Geopolitical Context: Iran has retaliated against neighboring countries, leading to a regional escalation. However, these neighbors are reportedly shifting support toward the U.S. due to mounting civilian casualties. Meanwhile, oil prices have gone vertical: Brent Crude jumped 7.42% and WTI surged 5.90% following Iran's threat to block the Strait of Hormuz.


[Featured Stocks: The War & Tech Dynamics]

■ AI & Semiconductors: Nvidia’s New Move

  • Nvidia (NVDA): Preparing to launch new processors for "Inference" computing (AI's response-generation phase) at the GTC Conference on March 16. Sources suggest these will integrate chips designed by the startup Groq.

  • ASML (ASML): Expanding into advanced packaging equipment to broaden its reach beyond lithography.

  • Coherent (COHR) & Lumentum (LITE): Both stocks surged after securing $2 billion investments and multi-billion dollar purchase commitments from Nvidia for next-gen optical interconnects.

■ The "War Trade": Defense, Energy & Tankers

  • Defense: Lockheed Martin (LMT) and Northrop Grumman (NOC) rose as the Trump administration signaled goals of regime change and nuclear neutralization in Iran.

  • Energy: ExxonMobil (XOM) and Chevron (CVX) rallied as Brent Crude hit a 52-week high of $78/barrel.

  • Tankers: Frontline (FRO) and DHT Holdings (DHT) spiked on expectations of soaring freight rates due to Middle East conflict.

  • Cybersecurity: Palo Alto Networks (PANW) and CrowdStrike (CRWD) climbed as CISA warned of imminent Iranian cyberattacks on critical infrastructure.

■ Travel & Banks: The Casualties

  • Airlines/Travel: Over 3,200 flights were canceled or diverted as Middle East airspace closed. American (AAL), United (UAL), and booking sites like Expedia (EXPE) faced heavy pressure from rising fuel costs.

  • Banks: JP Morgan (JPM) and Goldman Sachs (GS) slipped as war jitters weighed on global financial sentiment.


[Corporate Deep Dives]

■ Novo Nordisk (NVO): The Goldman Sledgehammer

  • Downgrade: Goldman Sachs downgraded NVO from 'Buy' to 'Neutral', slashing the price target from 400 DKK ($63) to 260 DKK ($41).

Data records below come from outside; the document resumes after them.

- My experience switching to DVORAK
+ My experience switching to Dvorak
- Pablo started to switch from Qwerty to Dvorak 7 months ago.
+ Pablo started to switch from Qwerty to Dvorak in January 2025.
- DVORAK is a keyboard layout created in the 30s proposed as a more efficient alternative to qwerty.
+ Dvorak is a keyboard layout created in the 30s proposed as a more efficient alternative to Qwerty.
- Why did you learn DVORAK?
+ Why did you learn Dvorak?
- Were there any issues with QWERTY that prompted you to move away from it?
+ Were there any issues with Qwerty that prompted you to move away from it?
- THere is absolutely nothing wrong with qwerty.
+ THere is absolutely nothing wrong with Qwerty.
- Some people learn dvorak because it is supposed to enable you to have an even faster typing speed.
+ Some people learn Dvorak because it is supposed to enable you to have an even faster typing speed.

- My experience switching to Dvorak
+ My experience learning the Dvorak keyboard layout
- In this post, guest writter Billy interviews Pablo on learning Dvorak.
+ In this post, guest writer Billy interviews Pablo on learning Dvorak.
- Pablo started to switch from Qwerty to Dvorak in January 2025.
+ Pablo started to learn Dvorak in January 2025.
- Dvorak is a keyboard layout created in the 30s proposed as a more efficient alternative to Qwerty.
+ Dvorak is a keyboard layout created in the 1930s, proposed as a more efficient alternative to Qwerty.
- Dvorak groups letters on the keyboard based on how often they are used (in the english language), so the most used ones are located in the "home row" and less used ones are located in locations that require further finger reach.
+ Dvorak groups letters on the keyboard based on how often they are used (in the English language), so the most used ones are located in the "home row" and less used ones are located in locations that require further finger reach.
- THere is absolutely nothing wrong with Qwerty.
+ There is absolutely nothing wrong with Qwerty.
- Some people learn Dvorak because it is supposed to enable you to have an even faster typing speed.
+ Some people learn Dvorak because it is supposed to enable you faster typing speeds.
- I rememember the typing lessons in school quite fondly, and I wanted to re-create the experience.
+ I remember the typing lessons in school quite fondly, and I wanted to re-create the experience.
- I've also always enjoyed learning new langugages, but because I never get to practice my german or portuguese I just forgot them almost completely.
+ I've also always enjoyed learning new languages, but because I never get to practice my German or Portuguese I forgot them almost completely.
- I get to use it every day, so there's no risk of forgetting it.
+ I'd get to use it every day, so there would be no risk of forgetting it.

  • The Reason: The REDEFINE-4 trial for CagriSema showed inferiority to Eli Lilly's Tirzepatide. Goldman cut peak sales estimates for CagriSema by 65% (from $11.8B to $5.2B).

■ Palantir Technologies (PLTR): S&P 500 Star

  • Gains: Became the top gainer in the S&P 500.

  • Growth: Q4 government revenue reached 41% of total sales, skyrocketing 66% YoY to $570M. The current conflict is expected to further boost defense spending.

■ Block (XYZ)

  • Restructuring: Announced a massive 40% workforce cut to pivot toward AI-integrated internal structures.

  • Analyst Reaction: Cantor Fitzgerald raised its target to $78 (Overweight), while Truist remained cautious with a $72 (Hold) rating.

■ AES (AES): Going Private

  • The Deal: AES announced it will be acquired for $33.4 billion ($15/share cash) by a consortium including EQT and BlackRock (GIP).

  • Market Reaction: The stock plummeted as the $15 buyout price was significantly lower than investors expected.


[After-Hours Watch]

■ Target (TGT)

  • Sentiment: Fell 0.86% after-hours. Bank of America issued a 'Sell' rating, citing inflation pressure and limited recovery signs in discretionary spending.

■ The China Chip Cap (NVDA / AMD)

  • News: Reports suggest the Trump administration is discussing a cap on Nvidia H200 and AMD MI325 shipments to China—limited to 75,000 units per customer.

  • Impact: This is less than half of what giants like Alibaba and ByteDance requested. While total China shipments could still reach 1M units, the individual customer cap threatens the biggest players.

  • Price Action: NVDA (-0.18%), AMD (-0.26%) in late trading.